Talking to employees: airlines discover internal communications.

Talking to employes: airlines discover internal communications Airline employe communications programs in the U.S. for decades were typified by industry publications that lived on a diet of flattering chief executive portraits and "dead fish and bowling ball" photos of employes. In the past several years, however, a new attempt to improve employe communications has swept the industry. "Everyone is doing it, some better than others," said one industry analyst. "It is the 'in' thing."

In the early 1980s, when airlines ran into a debilitating recession for the first time without the protection of the Civil Aeronautics Board, some airlines realized early on the value of effective employe communications. The toll competition had taken on the industry was bound to increase due to the dual pressure of new entrants and recession. Profound change, not cosmetics or lip service to change, was forced on carriers.

American Airlines Chairman and President Robert Crandall saw that if he was going to take the airline anywhere in the new environment he needed his employes to come along. Recognizing the task would be easier if they volunteered for the trip, Crandall and other American managers started to speak candidly about what the airline had to do, how it had to change to survive and propser in the new world.

American success

Starting with generalities, the communications program worked towards specifics. In late 1982, American published a pamphlet, "A Blueprint For The Future," and mailed it directly to every member of the Transport Workers Union. The pamphlet spelled out in very clear terms and specific numbers exactly what management offered in the upcoming contract negotiations. Similar pamphlets followed to the other American labor groups. By late 1983 American had a remarkable achievement: All of its unions had agreed to the revolutionary two-tier wage rates. A few months later American placed its 163-aircraft order for McDonnell Douglas MD-80s, and the airline's expansion was off and running.

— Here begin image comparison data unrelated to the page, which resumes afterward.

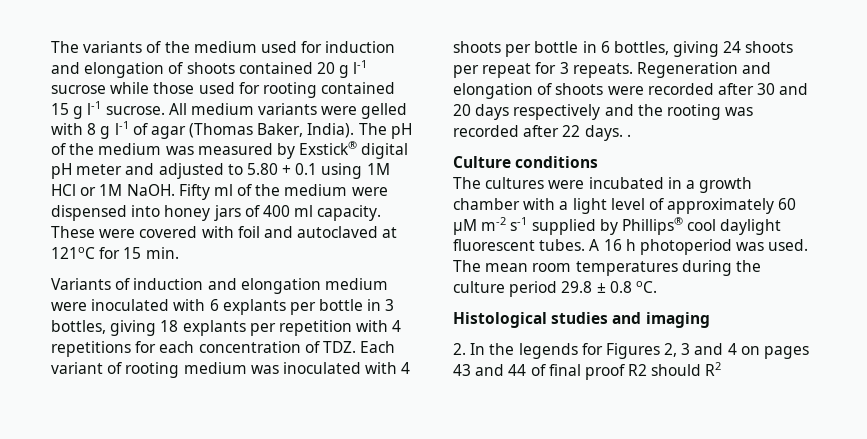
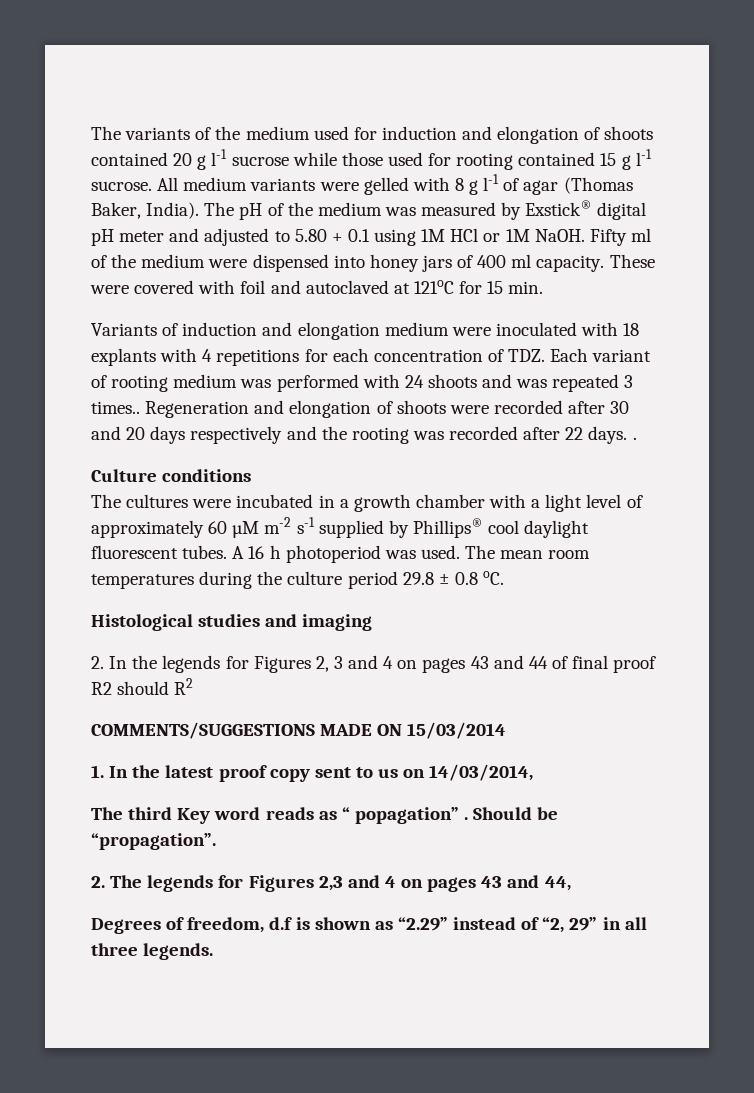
- Variants of induction and elongation medium were inoculated with 6 explants per bottle in 3 bottles, giving 18 explants per repetition with 4 repetitions for each concentration of TDZ. Each variant of rooting medium was inoculated with 4 shoots per bottle in 6 bottles, giving 24 shoots per repeat for 3 repeats.
+ Variants of induction and elongation medium were inoculated with 18 explants with 4 repetitions for each concentration of TDZ. Each variant of rooting medium was performed with 24 shoots and was repeated 3 times..
+ COMMENTS/SUGGESTIONS MADE ON 15/03/2014
+ 1. In the latest proof copy sent to us on 14/03/2014,
+ The third Key word reads as “ popagation” . Should be “propagation”.
+ 2. The legends for Figures 2,3 and 4 on pages 43 and 44,
+ Degrees of freedom, d.f is shown as “2.29” instead of “2, 29” in all three legends.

The point is not that the two-tier is such a wonderful thing--that is still in debate. The point is that American, followed by Western, PSA and others, went to its employes with an information effort that was perceived as credible and reasonable by the labor groups. These groups recognized the industrial environment had been revolutionized by deregulation and changes had to be made. By talking to employes as a group of intelligent, thoughtful people who were not so captivated by greed as to be willing to drive their companies into the ground before giving ground, these airline managers not only saved their companies, but early on set their airlines on a course for success.

Many of the existing expanded communications programs were born out of a need to get specific agreements from employee groups. Now, however, airlines say these programs have become fixtures, growing even more, as management has become aware of the continued need. …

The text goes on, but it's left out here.